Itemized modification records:
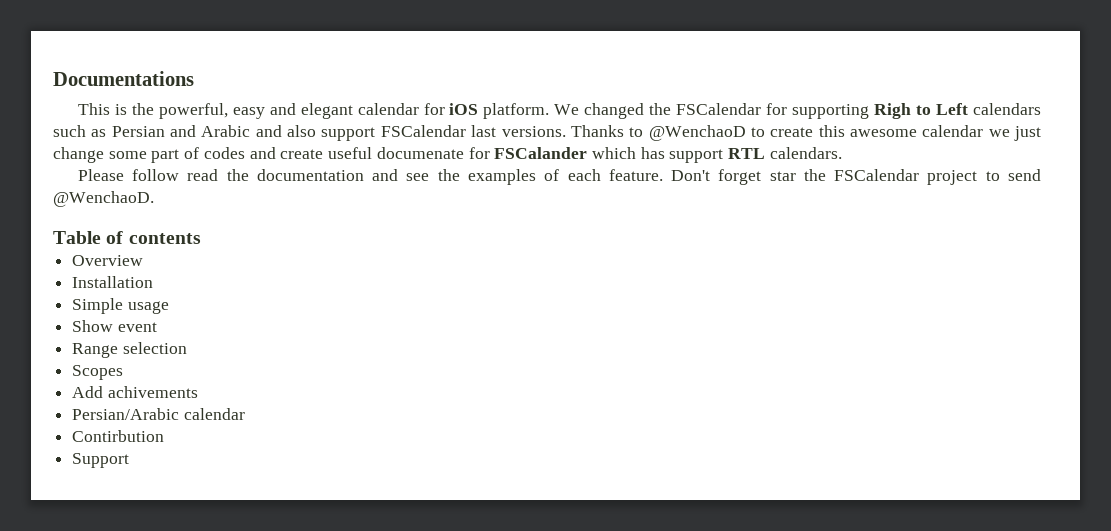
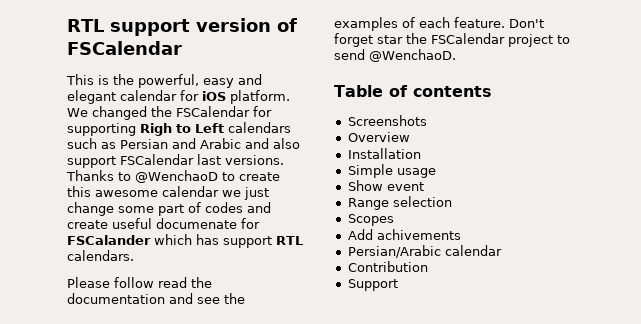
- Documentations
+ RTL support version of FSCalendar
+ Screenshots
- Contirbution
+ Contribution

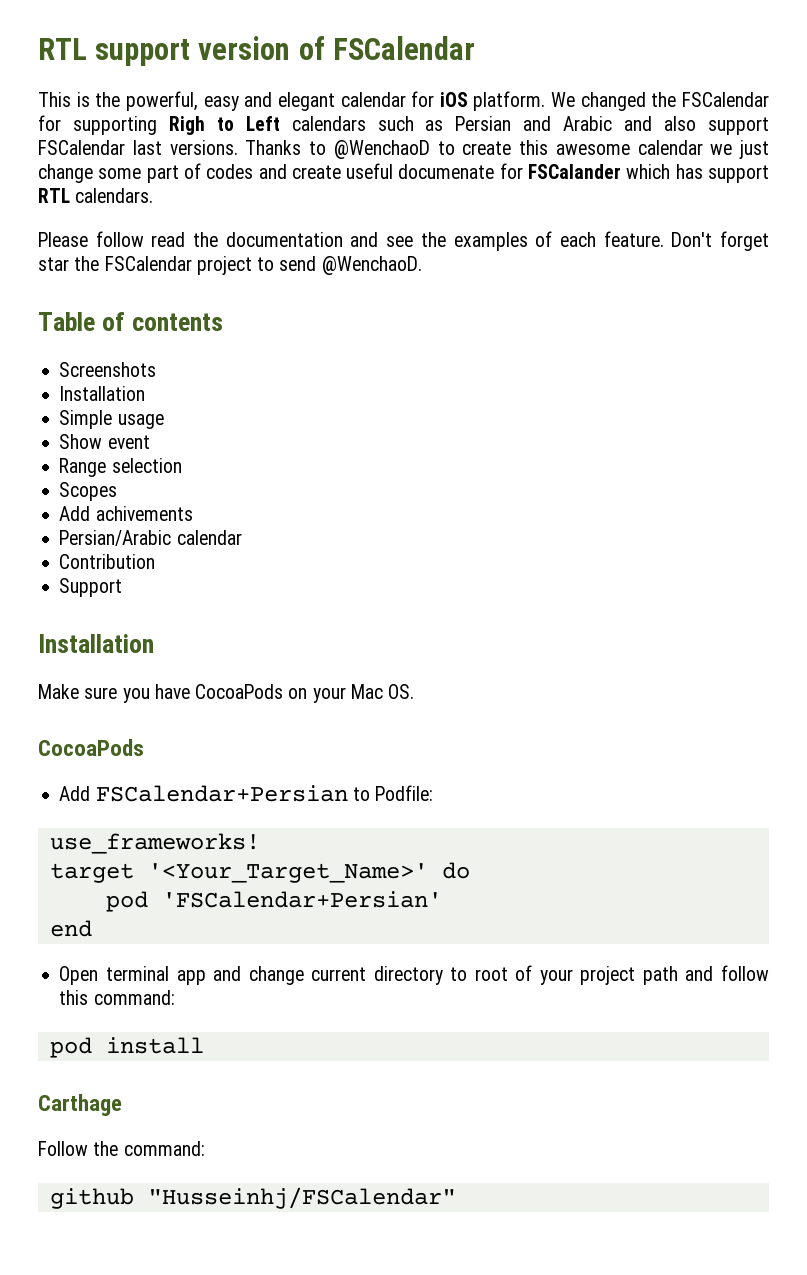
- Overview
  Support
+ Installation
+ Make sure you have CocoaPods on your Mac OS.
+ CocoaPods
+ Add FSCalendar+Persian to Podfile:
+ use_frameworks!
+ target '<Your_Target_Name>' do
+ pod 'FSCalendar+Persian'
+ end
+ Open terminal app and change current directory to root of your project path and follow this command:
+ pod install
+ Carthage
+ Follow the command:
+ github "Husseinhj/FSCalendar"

---

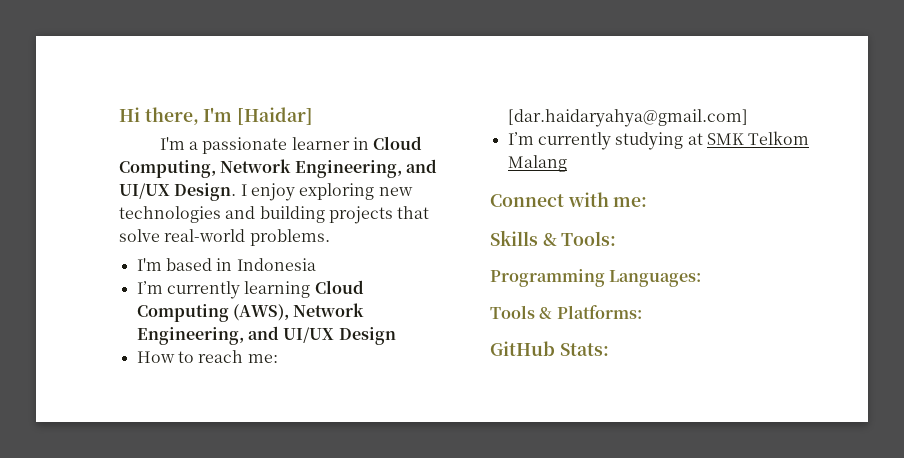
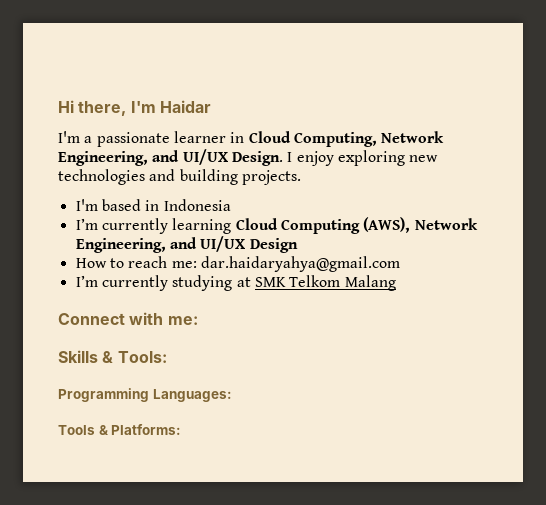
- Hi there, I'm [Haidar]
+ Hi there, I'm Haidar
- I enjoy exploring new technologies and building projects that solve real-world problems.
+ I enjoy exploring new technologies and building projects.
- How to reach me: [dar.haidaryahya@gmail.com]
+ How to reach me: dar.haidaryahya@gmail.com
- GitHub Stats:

Task to carry out: Tell me how many lines of the data hold the word "exploring", giving only the number.

Response to this exercise: 2